We want you to be successful in your habit changing this time, so here are some of the best scientifically-backed tips we know to get you started:

  1. Be consistent but not a perfectionist

Consistency is key when it comes to automating a habit. But skipping the odd day or two will not harm your progress. What will harm your progress, however, is getting demotivated from missing one day and throwing in the towel altogether. Remember, success is not a linear ascent!

  1. Make it easy

Listen, our brain has enough to be getting on with without spending extra energy if it doesn’t have to.

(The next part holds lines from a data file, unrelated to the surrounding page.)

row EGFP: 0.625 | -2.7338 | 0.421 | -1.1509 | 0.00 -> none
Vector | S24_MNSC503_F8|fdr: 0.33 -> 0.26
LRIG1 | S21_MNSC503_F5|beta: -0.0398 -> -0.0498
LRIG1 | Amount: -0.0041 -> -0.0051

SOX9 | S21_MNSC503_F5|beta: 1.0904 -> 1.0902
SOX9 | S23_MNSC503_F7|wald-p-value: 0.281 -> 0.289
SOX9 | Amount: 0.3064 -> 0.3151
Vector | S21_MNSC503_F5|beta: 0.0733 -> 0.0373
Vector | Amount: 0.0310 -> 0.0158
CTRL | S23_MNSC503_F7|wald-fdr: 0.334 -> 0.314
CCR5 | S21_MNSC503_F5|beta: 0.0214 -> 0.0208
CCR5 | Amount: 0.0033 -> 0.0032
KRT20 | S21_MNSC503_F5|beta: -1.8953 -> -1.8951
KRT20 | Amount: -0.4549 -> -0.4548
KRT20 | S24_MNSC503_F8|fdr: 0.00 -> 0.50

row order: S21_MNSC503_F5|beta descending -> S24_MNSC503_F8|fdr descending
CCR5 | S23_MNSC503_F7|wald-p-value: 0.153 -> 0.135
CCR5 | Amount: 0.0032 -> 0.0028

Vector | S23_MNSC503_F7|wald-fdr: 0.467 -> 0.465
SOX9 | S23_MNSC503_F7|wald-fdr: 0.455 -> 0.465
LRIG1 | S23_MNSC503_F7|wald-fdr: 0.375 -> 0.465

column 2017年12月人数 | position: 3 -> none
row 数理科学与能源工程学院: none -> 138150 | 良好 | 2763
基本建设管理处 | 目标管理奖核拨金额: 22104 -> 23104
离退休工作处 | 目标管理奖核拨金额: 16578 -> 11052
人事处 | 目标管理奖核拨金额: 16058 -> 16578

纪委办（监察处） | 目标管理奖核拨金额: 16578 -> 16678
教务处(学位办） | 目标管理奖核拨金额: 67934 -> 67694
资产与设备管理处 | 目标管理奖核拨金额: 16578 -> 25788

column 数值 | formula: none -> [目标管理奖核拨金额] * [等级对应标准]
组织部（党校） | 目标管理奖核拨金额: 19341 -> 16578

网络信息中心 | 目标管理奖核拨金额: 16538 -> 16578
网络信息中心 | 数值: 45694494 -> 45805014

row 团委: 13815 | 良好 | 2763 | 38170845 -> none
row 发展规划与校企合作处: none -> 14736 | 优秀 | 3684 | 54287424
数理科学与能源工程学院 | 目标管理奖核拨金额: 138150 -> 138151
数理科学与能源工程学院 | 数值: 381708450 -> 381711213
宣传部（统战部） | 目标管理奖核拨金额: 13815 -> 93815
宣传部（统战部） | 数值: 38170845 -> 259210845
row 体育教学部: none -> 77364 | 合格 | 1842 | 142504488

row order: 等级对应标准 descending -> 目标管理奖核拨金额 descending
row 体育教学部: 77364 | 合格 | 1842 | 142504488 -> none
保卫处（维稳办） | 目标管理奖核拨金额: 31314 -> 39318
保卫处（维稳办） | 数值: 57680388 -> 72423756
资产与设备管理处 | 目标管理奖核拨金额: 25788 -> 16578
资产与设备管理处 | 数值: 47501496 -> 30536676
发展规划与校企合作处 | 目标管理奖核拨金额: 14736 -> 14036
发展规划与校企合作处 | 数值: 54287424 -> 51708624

And trust us, if your new habit takes too long or requires too much set-up, your brain will rebel.

So make sure the habit is easy to do so you can get straight to it. This means prepping in advance, not creating too many steps in your habit routine, and removing obstacles.

  1. Make your habit with clear instructions

Don’t leave room for interpretation. Make sure your habit is quantifiable and you know exactly what to do to achieve it. You’re more likely to work out if you have a specific exercise and timeframe or set number planned than if you just say you want to “work out.”

And always set the bar slightly lower than you think you’re capable of and stick to that number. The most important part of getting a habit to stick is feeling like it’s so easy you could do it again. Once it becomes more automatic, you can always ramp things up, but prioritise your self-confidence first.

Get the habit change train rolling! 

Every good life change starts with a plan. So grab a notebook and pen, and take time to think about and map out the habit loops of the habits you want to change.

Then, choose just one and think about how you can realistically change the routine to change the habit.

Rinse, wash, and repeat as necessary! 

We can’t wait to hear all about your habit changing journey!